Dio, contro tutto ciò che la sua mente

aveva creato, quella sofferenza che

nessuno aveva ascoltato, ma che solo il

suo Dio aveva liberato.

 

Il mio respiro

 

Ho gridato al mondo tutto il mio dolore.

La pioggia ha bagnato la mia anima,

spogliandola di ogni speranza.

Scivola lenta l’acqua sul mio corpo, volto

a guardare il cielo, sprofondato

nell’ abisso del tormento.

Nuda nello sconforto più totale, una

voce sento risuonare,

è forte, particolare, la mia anima

continua a gridare, è la forza di ciò che

ha dentro, il respiro della vita che mi

riprendo.

Noi nel tempo

 

Ho appoggiato le mani sul tuo petto, ho

trovato amore, tanto amore che avvolge

la pelle morbida e segnata del mio viso.

Non ricordo quando per la prima volta ho

incrociato il tuo sguardo, è un tempo

lontano, ma i tuoi occhi li riconoscerei tra

mille venti, in mezzo a una tempesta di

sabbia.

Sono ancore del mio cuore, lo hanno

fermato, per amarti mille vite, per

proteggerti dai temporali dei dolori, per

racchiuderti nel mio abbraccio.

Noi, nel tempo che non ha fine, insieme,

abbiamo attraversato sentieri impervi,

una vita, la nostra, in compagnia

di un’anima sempre giovane, senza rughe,

senza fine, per sempre col sorriso che

risplende, vecchi mai, perché l’amore

vero è emozione, quella luce che non si

spegne, se ti fai abbracciare ancora,

amore mio.

 

Mare e tempesta

 

Non affannarti a cercare l’altrove, il vento

e il mare in tempesta sono già dentro

te.

La paura del tempo non ha senso, se

coglierlo ha sapore di sale.

Il dolore e la gioia non hanno sapori, li

senti sulla tua pelle, che scivolano lungo

il tuo corpo sfiorando i capelli dei

pensieri e portandoti in un estasi di

domande.

Non affannarti a cercare quello che hai dentro te,

una voce flebile ma urlante,

un suono che non ha tempo,

un sale che può spegnere ogni sapore.

Non ti affannare, tu sei mare e tempesta,

sempre in movimento e solo un uragano

può avvolgere tutto di te.

Non ti affannare.

 

Pelle

 

Sento il profumo dei fiori, il vento trascina

il polline sul mio viso.

Mi immergo nei petali di vita, sfiorandoli,

immagino di toccare la tua pelle

morbida.

Immersa nel mio piacere, aspetto di

vivere quel momento.

Voltandomi scorgo una collina, sono i

passi che devi percorrere per

raggiungermi, sono qua!

3 commenti Aggiungi il tuo

  1. Emanuele ASCONE ha detto:

    La Pelle non dimentica 💖. Bellissime

    "Mi piace"

  2. Sandro ha detto:

    Bellissime parole…. Complimenti

    "Mi piace"

  3. Angelo ha detto:

    Superb 💘

    "Mi piace"

Rispondi

Inserisci i tuoi dati qui sotto o clicca su un'icona per effettuare l'accesso:

Logo di WordPress.com

Stai commentando usando il tuo account WordPress.com.
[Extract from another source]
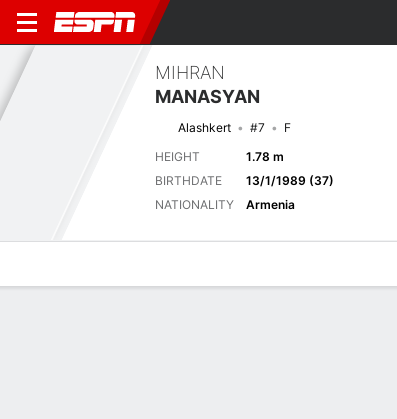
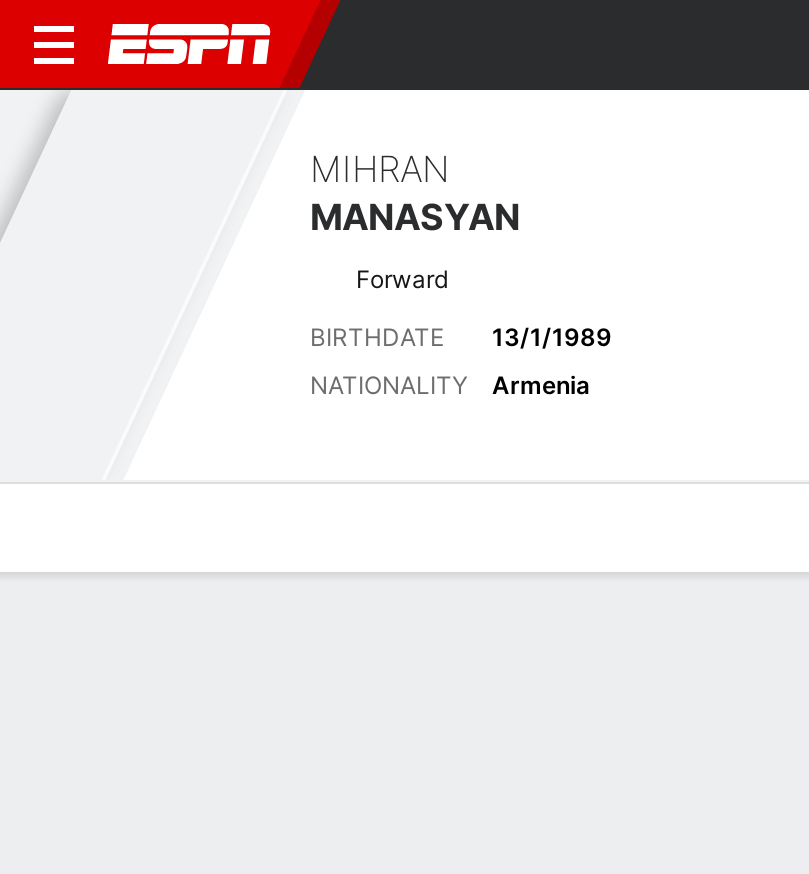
[155,120,291,164] Alashkert | #7 | F | HEIGHT | 1.78 m -> [356,263,448,293] Forward
[155,172,334,188] BIRTHDATE 13/1/1989 (37) -> [310,321,612,351] BIRTHDATE 13/1/1989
Chiudi sessione /  Modifica )

Google photo

Stai commentando usando il tuo account Google. Chiudi sessione /  Modifica )

Foto Twitter

Stai commentando usando il tuo account Twitter. Chiudi sessione /  Modifica )

Foto di Facebook

Stai commentando usando il tuo account Facebook. Chiudi sessione /  Modifica )

Connessione a %s...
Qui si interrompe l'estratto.